During the years, Hodges has been influenced by artists such as Adele, Amy Winehouse, Angel Olsen and fellow North Carolina artists and friend Kate Rhudy, who has performed in Boone many times. Hodges is also influenced by her grandparents, whom have always shared their love of music and dance with her.
“My grandparents are super groovy and go on jazz cruises every year, and they love Motown music and all of that stuff,” said Hodges. “Music is a big part of their lives and their main idea of fun is to go out and dance. They are always playing music in the car and at dinner time. They took me to see an Earth, Wind and Fire concert when I was 15 and that was big. I loved it. It is good to see them be together for so long, and they still like to dance with each other.”
As Hodges comes to Boone, she is at a crossroads, deciding whether to stay in college or go out on the road as a full-time musician.

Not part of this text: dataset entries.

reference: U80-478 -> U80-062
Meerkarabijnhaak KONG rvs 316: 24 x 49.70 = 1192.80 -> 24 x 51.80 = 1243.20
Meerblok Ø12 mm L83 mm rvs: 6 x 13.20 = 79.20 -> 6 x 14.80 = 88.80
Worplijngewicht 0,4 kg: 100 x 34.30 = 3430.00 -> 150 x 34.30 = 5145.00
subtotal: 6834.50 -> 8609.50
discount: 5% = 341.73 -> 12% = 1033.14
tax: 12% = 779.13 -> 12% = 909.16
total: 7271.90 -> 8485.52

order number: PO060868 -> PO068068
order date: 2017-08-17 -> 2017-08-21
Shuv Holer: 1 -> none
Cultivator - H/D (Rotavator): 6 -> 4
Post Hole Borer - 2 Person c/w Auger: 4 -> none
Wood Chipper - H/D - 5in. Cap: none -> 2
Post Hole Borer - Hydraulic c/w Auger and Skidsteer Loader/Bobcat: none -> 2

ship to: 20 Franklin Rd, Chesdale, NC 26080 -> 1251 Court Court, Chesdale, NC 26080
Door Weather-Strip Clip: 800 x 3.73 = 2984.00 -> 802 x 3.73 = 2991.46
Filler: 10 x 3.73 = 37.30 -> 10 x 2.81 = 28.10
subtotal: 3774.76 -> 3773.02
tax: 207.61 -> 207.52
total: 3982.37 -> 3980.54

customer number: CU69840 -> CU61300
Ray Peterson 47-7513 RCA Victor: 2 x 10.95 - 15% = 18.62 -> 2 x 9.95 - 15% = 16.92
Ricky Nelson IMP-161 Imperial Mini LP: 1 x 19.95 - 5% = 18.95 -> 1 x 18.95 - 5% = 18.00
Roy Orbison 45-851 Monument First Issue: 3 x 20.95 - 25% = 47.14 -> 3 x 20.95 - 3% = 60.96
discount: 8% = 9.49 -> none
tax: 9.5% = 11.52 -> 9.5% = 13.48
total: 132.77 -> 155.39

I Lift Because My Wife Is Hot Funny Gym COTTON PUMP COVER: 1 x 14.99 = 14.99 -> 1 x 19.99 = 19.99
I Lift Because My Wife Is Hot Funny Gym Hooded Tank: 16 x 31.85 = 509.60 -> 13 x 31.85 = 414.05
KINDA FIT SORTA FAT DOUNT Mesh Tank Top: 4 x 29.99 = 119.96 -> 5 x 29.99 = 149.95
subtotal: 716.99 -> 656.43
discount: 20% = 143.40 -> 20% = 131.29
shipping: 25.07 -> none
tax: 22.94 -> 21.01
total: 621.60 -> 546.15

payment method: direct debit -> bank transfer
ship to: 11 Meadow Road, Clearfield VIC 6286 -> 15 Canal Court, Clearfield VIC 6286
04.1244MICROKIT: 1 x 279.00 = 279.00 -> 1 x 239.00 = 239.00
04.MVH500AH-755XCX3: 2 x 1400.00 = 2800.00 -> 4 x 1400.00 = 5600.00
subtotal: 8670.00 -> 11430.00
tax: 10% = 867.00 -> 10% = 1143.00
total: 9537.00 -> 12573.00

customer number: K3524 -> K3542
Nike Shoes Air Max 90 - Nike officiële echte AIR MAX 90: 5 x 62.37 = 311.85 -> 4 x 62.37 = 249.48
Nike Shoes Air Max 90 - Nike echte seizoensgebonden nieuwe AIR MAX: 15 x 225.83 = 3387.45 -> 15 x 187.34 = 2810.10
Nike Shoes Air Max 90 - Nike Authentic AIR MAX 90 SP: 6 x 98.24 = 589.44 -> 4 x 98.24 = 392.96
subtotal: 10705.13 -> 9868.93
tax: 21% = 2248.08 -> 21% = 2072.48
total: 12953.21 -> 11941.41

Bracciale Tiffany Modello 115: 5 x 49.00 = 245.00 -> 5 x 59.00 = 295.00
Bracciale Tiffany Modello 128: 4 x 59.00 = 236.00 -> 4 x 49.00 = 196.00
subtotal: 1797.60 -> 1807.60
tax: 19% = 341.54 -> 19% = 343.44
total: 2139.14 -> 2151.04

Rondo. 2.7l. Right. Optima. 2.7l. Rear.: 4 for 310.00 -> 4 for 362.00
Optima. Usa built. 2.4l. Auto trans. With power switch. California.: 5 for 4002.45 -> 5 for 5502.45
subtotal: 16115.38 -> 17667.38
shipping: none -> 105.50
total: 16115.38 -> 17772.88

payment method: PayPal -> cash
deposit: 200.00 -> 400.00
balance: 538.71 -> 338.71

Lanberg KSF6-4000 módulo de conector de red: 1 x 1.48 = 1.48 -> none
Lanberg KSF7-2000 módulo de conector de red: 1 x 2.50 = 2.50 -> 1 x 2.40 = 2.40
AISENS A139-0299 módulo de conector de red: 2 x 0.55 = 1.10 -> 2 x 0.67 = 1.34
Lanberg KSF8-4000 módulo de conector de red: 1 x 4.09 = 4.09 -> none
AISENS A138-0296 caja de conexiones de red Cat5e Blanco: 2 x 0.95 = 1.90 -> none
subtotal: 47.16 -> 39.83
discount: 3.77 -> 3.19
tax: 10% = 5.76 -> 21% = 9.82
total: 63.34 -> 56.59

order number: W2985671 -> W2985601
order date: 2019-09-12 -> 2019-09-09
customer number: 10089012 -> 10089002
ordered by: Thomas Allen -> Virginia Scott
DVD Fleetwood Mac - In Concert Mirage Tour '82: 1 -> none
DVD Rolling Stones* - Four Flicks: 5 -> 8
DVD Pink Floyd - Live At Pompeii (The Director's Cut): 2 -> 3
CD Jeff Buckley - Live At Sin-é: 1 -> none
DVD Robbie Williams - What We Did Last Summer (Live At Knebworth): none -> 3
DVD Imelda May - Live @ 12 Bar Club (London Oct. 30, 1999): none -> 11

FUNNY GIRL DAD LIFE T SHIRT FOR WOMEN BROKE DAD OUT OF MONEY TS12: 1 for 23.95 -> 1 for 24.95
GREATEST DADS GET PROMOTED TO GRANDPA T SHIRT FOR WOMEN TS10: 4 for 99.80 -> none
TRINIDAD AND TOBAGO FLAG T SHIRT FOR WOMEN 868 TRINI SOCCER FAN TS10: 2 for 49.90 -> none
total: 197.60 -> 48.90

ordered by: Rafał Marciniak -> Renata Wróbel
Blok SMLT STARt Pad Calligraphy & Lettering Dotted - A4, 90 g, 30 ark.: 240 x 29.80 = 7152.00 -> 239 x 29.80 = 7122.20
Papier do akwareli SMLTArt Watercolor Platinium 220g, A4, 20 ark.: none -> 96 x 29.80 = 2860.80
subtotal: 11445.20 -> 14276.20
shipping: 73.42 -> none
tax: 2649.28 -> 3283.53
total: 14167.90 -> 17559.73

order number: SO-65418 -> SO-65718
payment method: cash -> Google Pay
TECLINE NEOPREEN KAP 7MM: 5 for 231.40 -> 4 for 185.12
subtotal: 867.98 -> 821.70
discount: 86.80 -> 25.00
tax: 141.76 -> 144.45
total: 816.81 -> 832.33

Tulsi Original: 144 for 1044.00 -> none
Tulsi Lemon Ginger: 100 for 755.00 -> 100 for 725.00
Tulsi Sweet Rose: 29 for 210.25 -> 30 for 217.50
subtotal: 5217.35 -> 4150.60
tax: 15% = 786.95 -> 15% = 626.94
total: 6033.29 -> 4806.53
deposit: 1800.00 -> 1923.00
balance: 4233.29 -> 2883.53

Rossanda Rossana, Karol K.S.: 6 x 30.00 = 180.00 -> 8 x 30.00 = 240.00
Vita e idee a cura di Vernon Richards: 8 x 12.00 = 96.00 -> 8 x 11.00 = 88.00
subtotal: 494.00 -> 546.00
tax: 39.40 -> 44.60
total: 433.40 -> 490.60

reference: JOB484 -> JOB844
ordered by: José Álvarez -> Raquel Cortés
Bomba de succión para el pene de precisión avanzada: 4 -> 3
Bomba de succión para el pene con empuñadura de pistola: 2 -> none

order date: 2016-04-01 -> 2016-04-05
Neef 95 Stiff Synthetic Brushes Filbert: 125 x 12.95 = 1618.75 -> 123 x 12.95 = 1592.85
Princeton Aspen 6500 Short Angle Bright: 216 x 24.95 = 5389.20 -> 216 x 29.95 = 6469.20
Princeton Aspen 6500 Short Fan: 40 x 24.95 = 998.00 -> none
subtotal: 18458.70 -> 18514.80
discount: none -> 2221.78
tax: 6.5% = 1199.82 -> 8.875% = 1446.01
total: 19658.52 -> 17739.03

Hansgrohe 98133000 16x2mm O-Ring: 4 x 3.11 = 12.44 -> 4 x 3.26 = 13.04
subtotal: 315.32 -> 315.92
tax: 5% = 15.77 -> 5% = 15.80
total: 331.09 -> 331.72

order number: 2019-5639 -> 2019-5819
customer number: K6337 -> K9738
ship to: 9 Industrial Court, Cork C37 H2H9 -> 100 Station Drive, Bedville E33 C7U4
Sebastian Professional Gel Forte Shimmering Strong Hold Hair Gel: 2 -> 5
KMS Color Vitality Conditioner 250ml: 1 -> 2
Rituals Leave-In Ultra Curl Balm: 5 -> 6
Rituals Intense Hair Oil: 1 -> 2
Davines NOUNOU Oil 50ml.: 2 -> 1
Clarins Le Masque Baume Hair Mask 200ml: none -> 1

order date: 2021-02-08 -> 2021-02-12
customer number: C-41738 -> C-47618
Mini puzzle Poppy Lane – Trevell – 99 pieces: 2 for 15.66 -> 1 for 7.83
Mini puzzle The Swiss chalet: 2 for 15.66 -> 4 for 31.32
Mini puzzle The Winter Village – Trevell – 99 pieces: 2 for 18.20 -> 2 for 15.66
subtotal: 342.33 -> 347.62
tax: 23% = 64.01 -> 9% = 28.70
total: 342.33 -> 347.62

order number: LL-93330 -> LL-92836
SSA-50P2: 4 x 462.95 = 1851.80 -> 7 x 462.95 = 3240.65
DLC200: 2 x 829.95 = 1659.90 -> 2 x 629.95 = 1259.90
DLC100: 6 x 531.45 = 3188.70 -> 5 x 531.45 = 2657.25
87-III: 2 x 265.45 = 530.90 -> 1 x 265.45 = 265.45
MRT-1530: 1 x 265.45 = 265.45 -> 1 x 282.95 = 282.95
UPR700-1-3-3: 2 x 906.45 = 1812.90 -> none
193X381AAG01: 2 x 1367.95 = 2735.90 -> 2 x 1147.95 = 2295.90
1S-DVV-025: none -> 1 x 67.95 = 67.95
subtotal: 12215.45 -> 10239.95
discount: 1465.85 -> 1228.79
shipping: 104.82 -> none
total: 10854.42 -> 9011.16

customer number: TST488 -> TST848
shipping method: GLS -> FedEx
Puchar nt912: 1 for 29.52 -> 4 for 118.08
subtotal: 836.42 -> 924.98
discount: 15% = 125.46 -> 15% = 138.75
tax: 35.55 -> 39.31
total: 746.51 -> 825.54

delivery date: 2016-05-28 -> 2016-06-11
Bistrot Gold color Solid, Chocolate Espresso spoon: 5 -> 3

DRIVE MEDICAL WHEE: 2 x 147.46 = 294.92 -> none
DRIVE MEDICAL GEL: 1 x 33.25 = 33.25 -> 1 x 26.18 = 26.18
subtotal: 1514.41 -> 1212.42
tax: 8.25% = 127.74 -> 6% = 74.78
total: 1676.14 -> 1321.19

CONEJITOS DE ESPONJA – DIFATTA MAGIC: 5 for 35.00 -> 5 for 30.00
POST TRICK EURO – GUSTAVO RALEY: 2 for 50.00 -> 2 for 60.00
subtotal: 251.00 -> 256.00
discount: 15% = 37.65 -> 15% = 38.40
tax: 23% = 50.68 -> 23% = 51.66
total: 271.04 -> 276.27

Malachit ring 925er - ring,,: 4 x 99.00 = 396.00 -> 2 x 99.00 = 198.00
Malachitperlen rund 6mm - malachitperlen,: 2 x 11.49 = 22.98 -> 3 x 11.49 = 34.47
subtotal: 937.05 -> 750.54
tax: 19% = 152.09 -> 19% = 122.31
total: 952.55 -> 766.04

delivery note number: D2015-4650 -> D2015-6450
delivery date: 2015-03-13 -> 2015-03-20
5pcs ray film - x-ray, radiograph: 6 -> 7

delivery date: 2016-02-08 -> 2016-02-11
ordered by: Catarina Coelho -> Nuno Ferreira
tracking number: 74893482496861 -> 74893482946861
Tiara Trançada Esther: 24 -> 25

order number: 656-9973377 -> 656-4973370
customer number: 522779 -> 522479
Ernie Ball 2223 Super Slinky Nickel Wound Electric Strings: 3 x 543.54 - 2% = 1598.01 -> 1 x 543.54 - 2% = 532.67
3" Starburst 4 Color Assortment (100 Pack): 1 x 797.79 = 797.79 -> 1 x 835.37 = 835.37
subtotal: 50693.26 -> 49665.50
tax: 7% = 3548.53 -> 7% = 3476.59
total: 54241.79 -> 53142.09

“I go to school now up north in Boston at Emerson College,” said Hodges. “Emerson works with the Berklee College of Music, which is part of the reason why I am going there. I need to do that because I want to learn about music theory because I have learned by ear up until now, and I can’t read music. I am in a new major called Business of Creative Enterprises, which focuses on creative industries using new technologies. Boone is beautiful, though, as you guys are very blessed up there. I’ve been up there about four or five times, and I am considering transferring to Appalachian State because I do love the mountains so much.”
Elle Hodges’ show on Aug. 18 is free and open to the public.